By this time, of course, the focus had shifted back to federal courts around the country. Much of the recent litigation has focused on the ways in which the relationships between gay and lesbian adults are legally recognized. While many challenges to laws denying gays and lesbians the right to marry make reference to the literature on factors affecting children’s adjustment, a much broader range of issues has to be addressed. In the most high-profile case to date, a challenge to California’s ban on same-sex marriage, testimony came from historians who chronicled the history of discrimination, sociologists who described the changing cultural landscape, political scientists, and three psychological scientists: APS Fellow Greg Herek (University of California, Davis) discussed the nature and effects of discrimination against gay and lesbian individuals; APS Fellow Letitia Peplau (University of California, Los Angeles) discussed research on the intimate relationships between same-sex adults; and I talked about the factors affecting children’s adjustment, again underscoring that children raised by gay and lesbian parents are just as likely to be well-adjusted as those with heterosexual parents.

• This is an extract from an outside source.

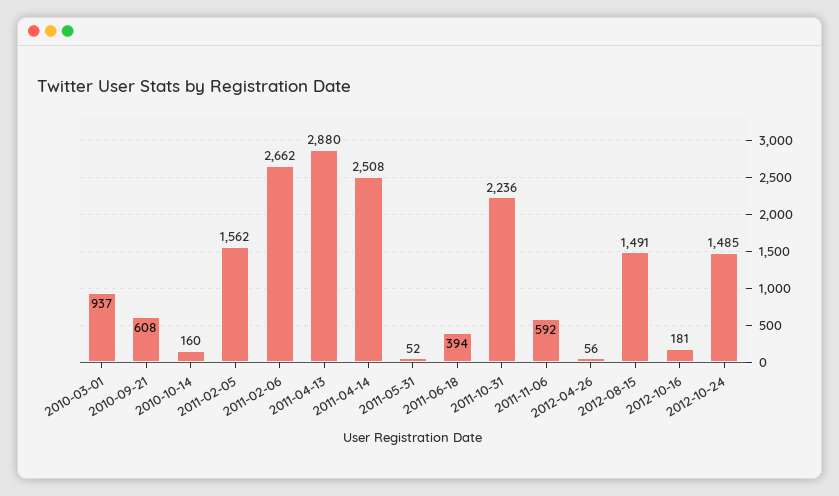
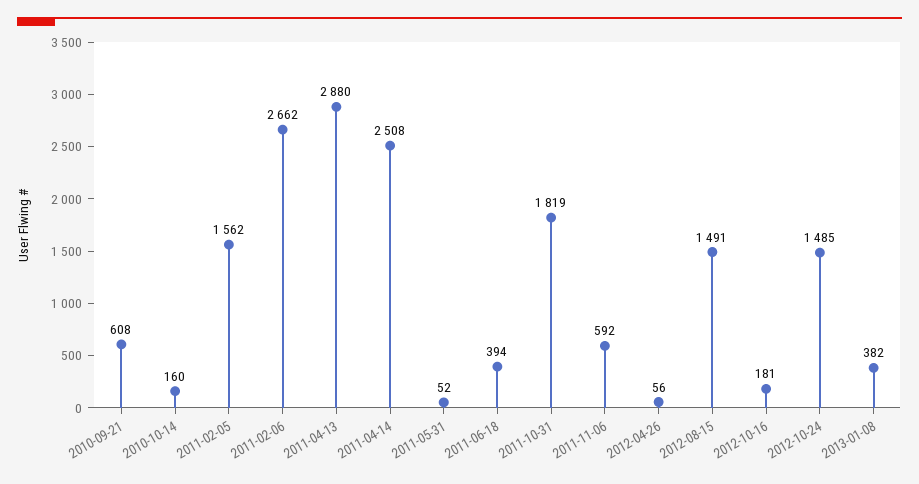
2010-03-01: 937 -> none
2011-10-31: 2236 -> 1819
2013-01-08: none -> 382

Prior to trial, supporters of the ban on same-sex marriage also identified a number of witnesses, all of whom submitted written declarations about which they were deposed (i.e., questioned under oath). Lawyers defending the marriage ban called only two witnesses — a social commentator and a political scientist — and the court ruled decisively in favor of overturning the ban on gay/lesbian marriage. That decision was upheld on February 7, 2012, by the US Court of Appeals for the Ninth Circuit, setting up a likely appeal to the Supreme Court.

By the time that case reaches the Supreme Court, however, it may have considerable company. Federal courts around the United States have been hearing challenges to the Defense of Marriage Act (DOMA) of 1996. DOMA denies federal benefits and protections to same-sex partnerships that are otherwise available to married heterosexual couples, even when the same-sex couples are legally married in states where same-sex marriage is permitted. Typically, challenges to federal law would be defended by the Justice Department, but the Obama administration has refused to defend DOMA, so Congress has funded the Bipartisan Legal Advisory Group (BLAG) to do so instead. Again, expert witnesses are playing a central role in these cases; I have been involved in several cases that touch on children’s well-being. As in the case of Perry v. Schwarzenegger (the California marriage case), several appellate court affirmations of lower court decisions striking down elements of DOMA have already been appealed to the Supreme Court. Thus, at some point in the not-too-distant future, the US Supreme Court will again be making a decision about an issue that has been the focus of considerable psychological science research. In Brown v. Board of Education nearly 60 years ago, the body of research was small, but by all accounts, it powerfully swayed the court’s decision. In the gay marriage cases, by contrast, the evidence is extensive and the conclusions are overwhelming. It remains to be seen whether the evidence again plays a decisive role.